Today in History – February 21, 1995 – Steve Fosset successfully flies across the Pacific Ocean in a balloon

Fossett in 2006

“Fossett landed in Leader, Saskatchewan, Canada, after taking off from South Korea, becoming the first person to make a solo flight across the Pacific Ocean in a balloon

Steve Fossett was well known for his world records and adventures in balloons, sailboats, gliders, and powered aircraft. He was an aviator of exceptional breadth of experience. He wanted to become the first person to achieve a solo balloon flight around the world (finally succeeding on his sixth attempt, in 2002, becoming the first person to complete an uninterrupted and unrefueled solo circumnavigation of the world in any kind of aircraft).

He set, with co-pilot Terry Delore, 10 of the 21 Glider Open records, including the first 2,000 km Out-and-Return, the first 1,500 km Triangle, and the longest Straight Distance flights. His achievements as a jet pilot in a Cessna Citation X include records for U.S. Transcontinental, Australia Transcontinental, and Round-the-World westbound non-supersonic flights. Prior to Fossett’s aviation records, no pilot had held world records in more than one class of aircraft; Fossett held them in four classes.

In 2005, Fossett made the first solo, nonstop unrefueled circumnavigation of the world in an airplane, in 67 hours in the Virgin Atlantic GlobalFlyer, a single-engine jet aircraft.

In 2006, he again circumnavigated the globe nonstop and unrefueled in 76 hours, 45 minutes in the GlobalFlyer, setting the record for the longest flight by any aircraft in history with a distance of 25,766 statute miles (41,467 km).

He set 91 aviation world records ratified by Fédération Aéronautique Internationale, of which 36 stand, plus 23 sailing world records ratified by the World Sailing Speed Record Council.

On August 29, 2006, he set the world altitude record for gliders over El Calafate, Argentina at 15,460 meters (50,720 ft).

At 8:45 a.m. on the morning of Monday, September 3, 2007 (Labor Day), Fossett took off in a single-engine Super Decathlon light aircraft from the Flying-M Ranch private airstrip, near Smith Valley, Nevada. When he failed to return, searches were launched about six hours later. There was no signal from the plane’s emergency locator transmitter (ELT) designed to be automatically activated in the event of a crash, but it was of an older type notorious for failing to operate after a crash.

It was first thought that Fossett may have also been wearing a Breitling Emergency watch with a manually operated ELT that had a range of up to 90 miles (140 km), but no signal was received from it. On September 13, Fossett’s wife, Peggy, issued a statement clarifying that he owned such a watch but was not wearing it when he took off for the Labor Day flight.

On the second day, Civil Air Patrol aircraft searched but found no trace of wreckage after initiating a complex and expanding search of what later evolved into a nearly 20,000 square miles (52,000 km2) area of some of the most rugged terrain in North America.

By September 10, search crews had found eight previously unidentified crash sites, some of which were decades old. The urgency of what was still regarded as a rescue mission meant that minimal immediate effort was made to identify the aircraft in the uncharted crash sites, although some had speculated that one could have belonged to Charles Clifford Ogle, missing since 1964. About two dozen aircraft were involved in the massive search, operating from the primary search base at Minden, Nevada, with a secondary search base located at Bishop, California.

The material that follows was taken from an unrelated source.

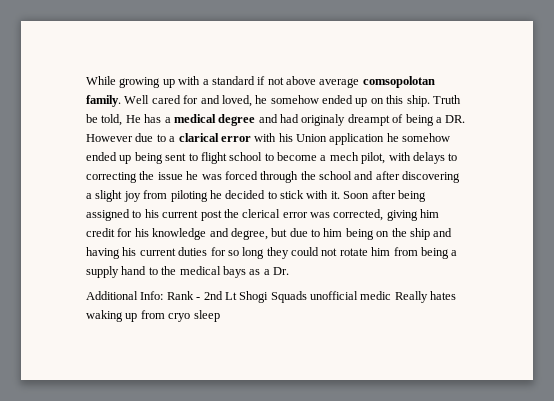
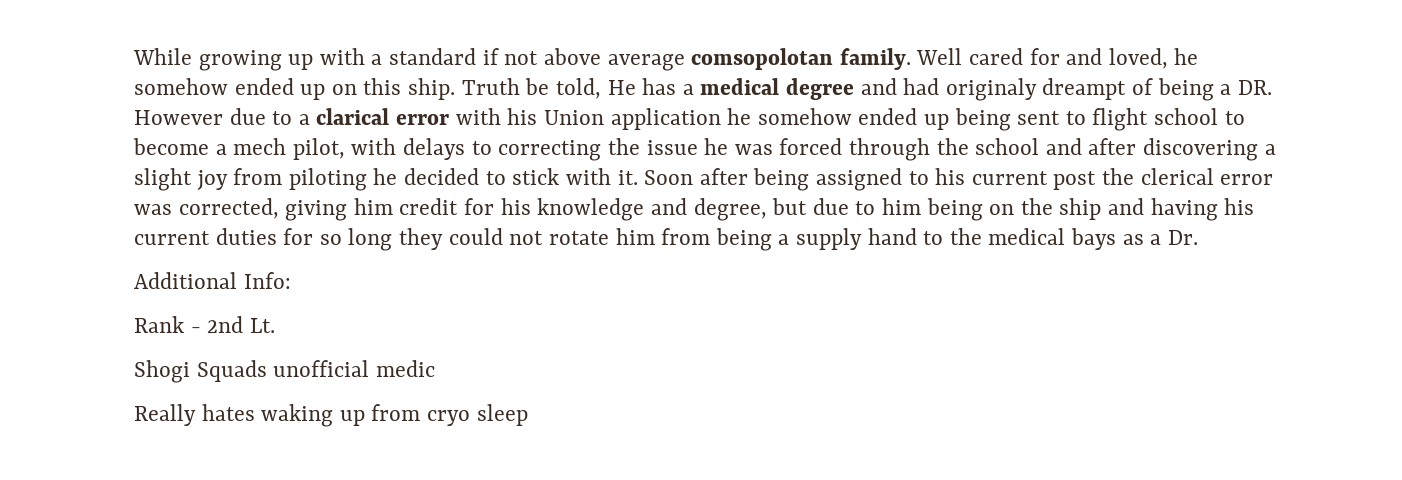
- Additional Info: Rank - 2nd Lt Shogi Squads unofficial medic Really hates waking up from cryo sleep
+ Additional Info:
+ Rank - 2nd Lt.
+ Shogi Squads unofficial medic
+ Really hates waking up from cryo sleep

On September 29, 2008, a hiker found three crumpled identification cards in the eastern Sierra Nevada in California about 65 miles (100 km) south (186 degrees) of Fossett’s take-off site. The items were confirmed as belonging to Fossett and included an FAA-issued card, his Soaring Society of America membership card, and $1,005 in cash.

On October 1, late in the day, air search teams spotted wreckage on the ground at an elevation of 10,100 feet (3,100 m), about 750 yards (690 m) from where the personal items had been found. Later that evening the teams confirmed the identification of the tail number of Fossett’s plane.”